Parsing XML With SimpleXML

    Sandeep Panda
    Share

    Parsing XML essentially means navigating through an XML document and returning the relevant data. An increasing number of web services return data in JSON format, but a large number still return XML, so you need to master parsing XML if you really want to consume the full breadth of APIs available.

    Using PHP’s SimpleXML extension that was introduced back in PHP 5.0, working with XML is very easy to do. In this article I’ll show you how.

    Basic Usage

    Let’s start with the following sample as languages.xml:

    <?xml version="1.0" encoding="utf-8"?>
    <languages>
     <lang name="C">
      <appeared>1972</appeared>
      <creator>Dennis Ritchie</creator>
     </lang>
     <lang name="PHP">
      <appeared>1995</appeared>
      <creator>Rasmus Lerdorf</creator>
     </lang>
     <lang name="Java">
      <appeared>1995</appeared>
      <creator>James Gosling</creator>
     </lang>
    </languages>

    The above XML document encodes a list of programming languages, giving two details about each language: its year of implementation and the name of its creator.

    The first step is to loading the XML using either simplexml_load_file() or simplexml_load_string(). As you might expect, the former will load the XML file a file and the later will load the XML from a given string.

    <?php
    $languages = simplexml_load_file("languages.xml");

    Both functions read the entire DOM tree into memory and returns a SimpleXMLElement object representation of it. In the above example, the object is stored into the $languages variable. You can then use var_dump() or print_r() to get the details of the returned object if you like.

    SimpleXMLElement Object
    (
        [lang] => Array
            (
                [0] => SimpleXMLElement Object
                    (
                        [@attributes] => Array
                            (
                                [name] => C
                            )
                        [appeared] => 1972
                        [creator] => Dennis Ritchie
                    )
                [1] => SimpleXMLElement Object
                    (
                        [@attributes] => Array
                            (
                                [name] => PHP
                            )
                        [appeared] => 1995
                        [creator] => Rasmus Lerdorf
                    )
                [2] => SimpleXMLElement Object
                    (
                        [@attributes] => Array
                            (
                                [name] => Java
                            )
                        [appeared] => 1995
                        [creator] => James Gosling
                    )
            )
    )

    The XML contained a root language element which wrapped three lang elements, which is why the SimpleXMLElement has the public property lang which is an array of three SimpleXMLElements. Each element of the array corresponds to a lang element in the XML document.

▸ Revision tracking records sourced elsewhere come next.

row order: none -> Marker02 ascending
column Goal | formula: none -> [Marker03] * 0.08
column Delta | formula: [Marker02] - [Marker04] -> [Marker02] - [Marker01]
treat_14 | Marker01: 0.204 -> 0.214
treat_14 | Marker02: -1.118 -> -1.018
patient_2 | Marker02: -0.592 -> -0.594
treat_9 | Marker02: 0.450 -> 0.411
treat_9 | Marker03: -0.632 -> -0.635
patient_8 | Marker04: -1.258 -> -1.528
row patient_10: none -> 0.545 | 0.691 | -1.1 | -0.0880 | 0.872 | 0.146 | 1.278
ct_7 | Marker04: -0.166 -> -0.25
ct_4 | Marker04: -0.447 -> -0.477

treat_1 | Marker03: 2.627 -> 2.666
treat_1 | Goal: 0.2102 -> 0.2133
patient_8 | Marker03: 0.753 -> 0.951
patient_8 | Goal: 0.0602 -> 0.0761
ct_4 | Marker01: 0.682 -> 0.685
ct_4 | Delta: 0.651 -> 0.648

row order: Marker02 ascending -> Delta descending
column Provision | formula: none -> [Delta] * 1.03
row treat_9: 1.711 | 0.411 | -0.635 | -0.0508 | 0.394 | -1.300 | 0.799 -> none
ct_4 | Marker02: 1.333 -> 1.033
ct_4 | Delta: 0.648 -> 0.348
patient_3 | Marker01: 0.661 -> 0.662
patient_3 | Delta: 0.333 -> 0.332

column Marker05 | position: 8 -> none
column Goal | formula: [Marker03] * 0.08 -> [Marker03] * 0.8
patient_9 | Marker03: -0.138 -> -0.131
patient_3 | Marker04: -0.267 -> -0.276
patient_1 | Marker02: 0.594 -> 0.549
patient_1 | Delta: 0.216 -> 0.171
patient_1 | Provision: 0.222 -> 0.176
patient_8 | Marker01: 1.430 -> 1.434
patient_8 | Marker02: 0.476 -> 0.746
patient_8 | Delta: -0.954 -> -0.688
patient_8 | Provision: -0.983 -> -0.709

    You can access the properties of the object in the usual way with the -> operator. For example, $languages->lang[0] will give you a SimpleXMLElement object which corresponds to the first lang element. This object then has two public properties: appeared and creator.

    <?php
    $languages->lang[0]->appeared;
    $languages->lang[0]->creator;

    Iterating through the list of languages and showing their details can be done very easily with standard looping methods, such as foreach.

    <?php
    foreach ($languages->lang as $lang) {
        printf(
            "<p>%s appeared in %d and was created by %s.</p>",
            $lang["name"],
            $lang->appeared,
            $lang->creator
        );
    }

    Notice that I accessed the lang element’s name attribute to retrieve the name of the language. You can access any attribute of an element represented as a SimpleXMLElement object using array notation like this.

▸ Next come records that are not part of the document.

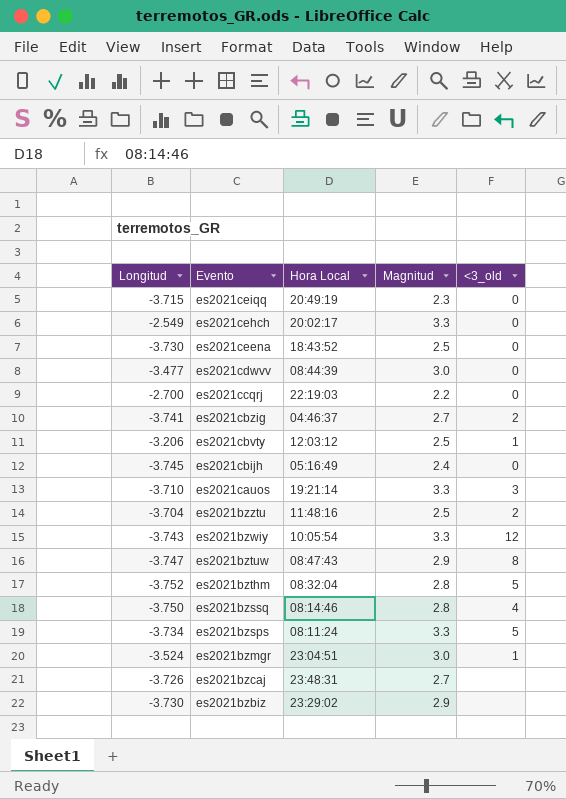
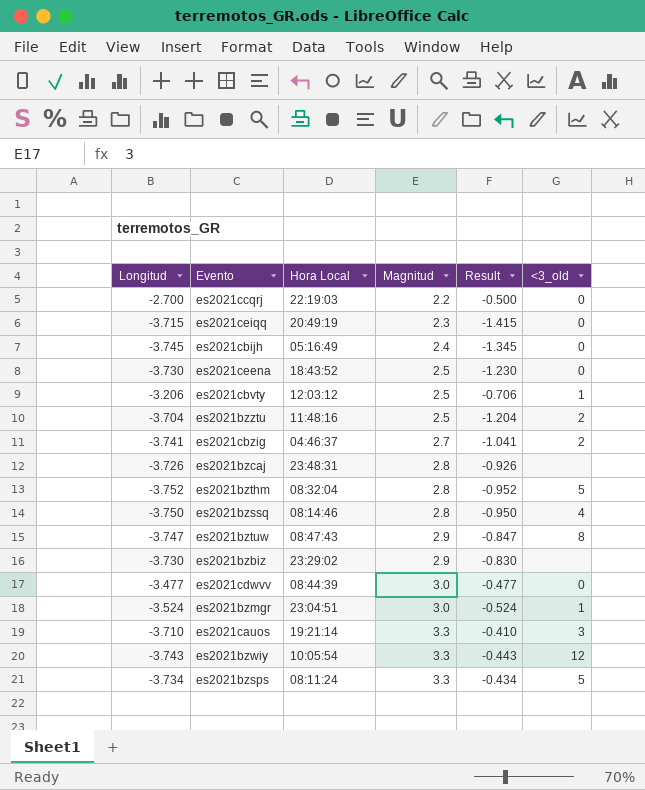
row order: Evento descending -> Magnitud ascending
column Result | formula: none -> [Longitud] + [Magnitud]
row es2021cehch: -2.549 | 20:02:17 | 3.3 | 0 -> none
es2021bzcaj | Magnitud: 2.7 -> 2.8

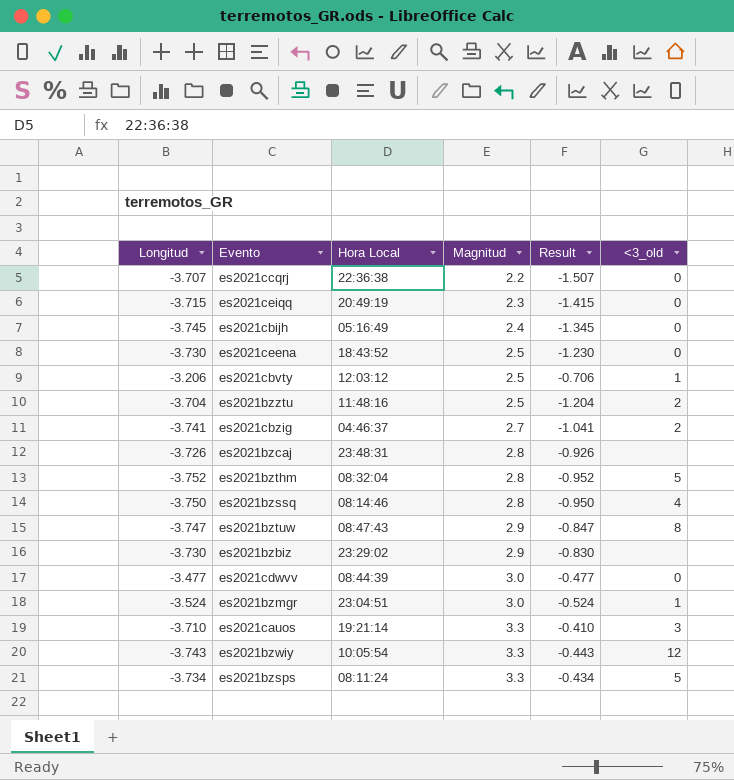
es2021ccqrj | Longitud: -2.700 -> -3.707
es2021ccqrj | Hora Local: 22:19:03 -> 22:36:38
es2021ccqrj | Result: -0.500 -> -1.507

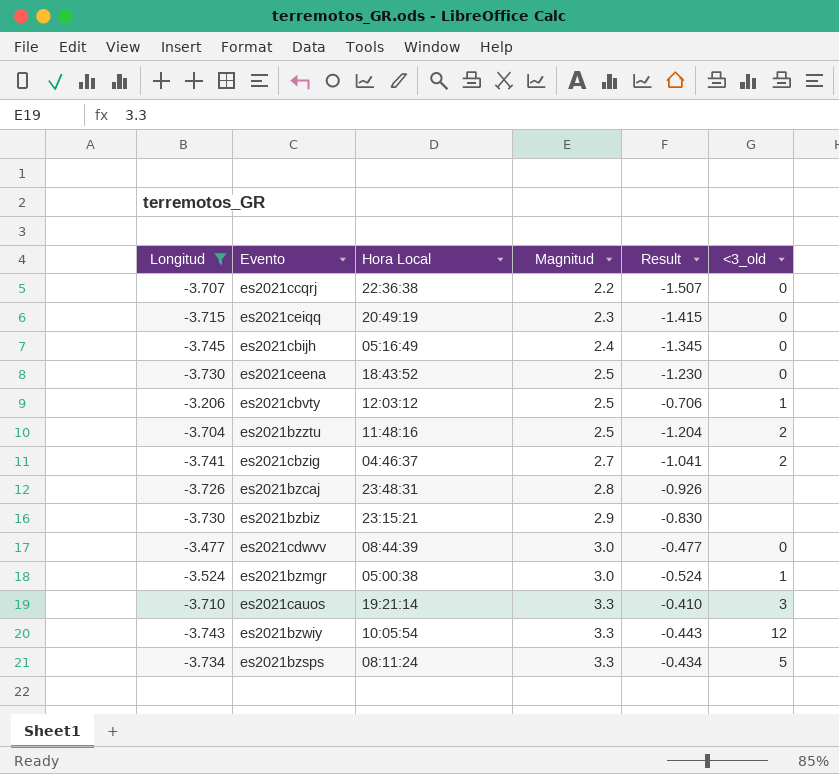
filter: none -> Longitud >= -3.745
es2021bzbiz | Hora Local: 23:29:02 -> 23:15:21
es2021bzmgr | Hora Local: 23:04:51 -> 05:00:38

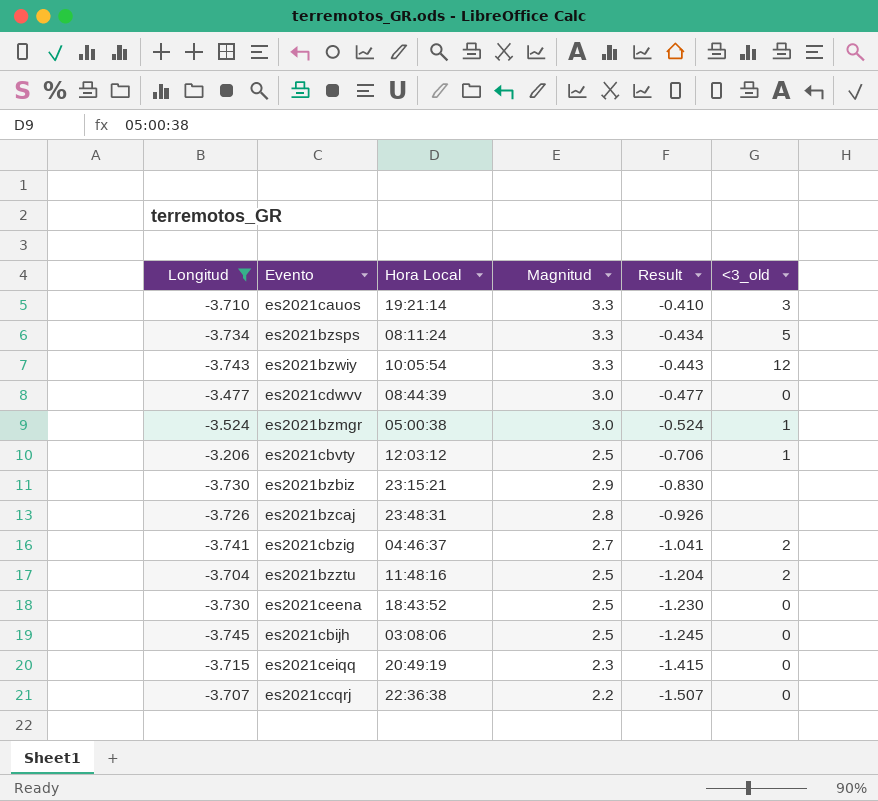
row order: Magnitud ascending -> Result descending
es2021cbijh | Hora Local: 05:16:49 -> 03:08:06
es2021cbijh | Magnitud: 2.4 -> 2.5
es2021cbijh | Result: -1.345 -> -1.245

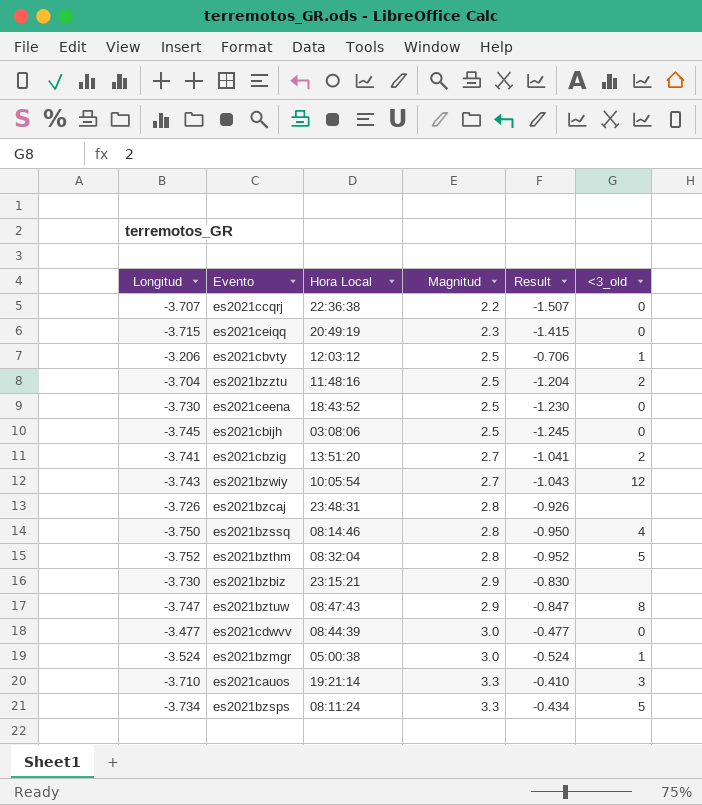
filter: Longitud >= -3.745 -> none
row order: Result descending -> Magnitud ascending
es2021cbzig | Hora Local: 04:46:37 -> 13:51:20
es2021bzwiy | Magnitud: 3.3 -> 2.7
es2021bzwiy | Result: -0.443 -> -1.043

    Dealing With Namespaces

    Many times you’ll encounter namespaced elements while working with XML from different web services. Let’s modify our languages.xml example to reflect the usage of namespaces:

    <?xml version="1.0" encoding="utf-8"?>
    <languages
     xmlns:dc="http://purl.org/dc/elements/1.1/">
     <lang name="C">
      <appeared>1972</appeared>
      <dc:creator>Dennis Ritchie</dc:creator>
     </lang>
     <lang name="PHP">
      <appeared>1995</appeared>
      <dc:creator>Rasmus Lerdorf</dc:creator>
     </lang>
     <lang name="Java">
      <appeared>1995</appeared>
      <dc:creator>James Gosling</dc:creator>
     </lang>
    </languages>

    Now the creator element is placed under the namespace dc which points to http://purl.org/dc/elements/1.1/. If you try to print the creator of a language using our previous technique, it won’t work. In order to read namespaced elements like this you need to use one of the following approaches.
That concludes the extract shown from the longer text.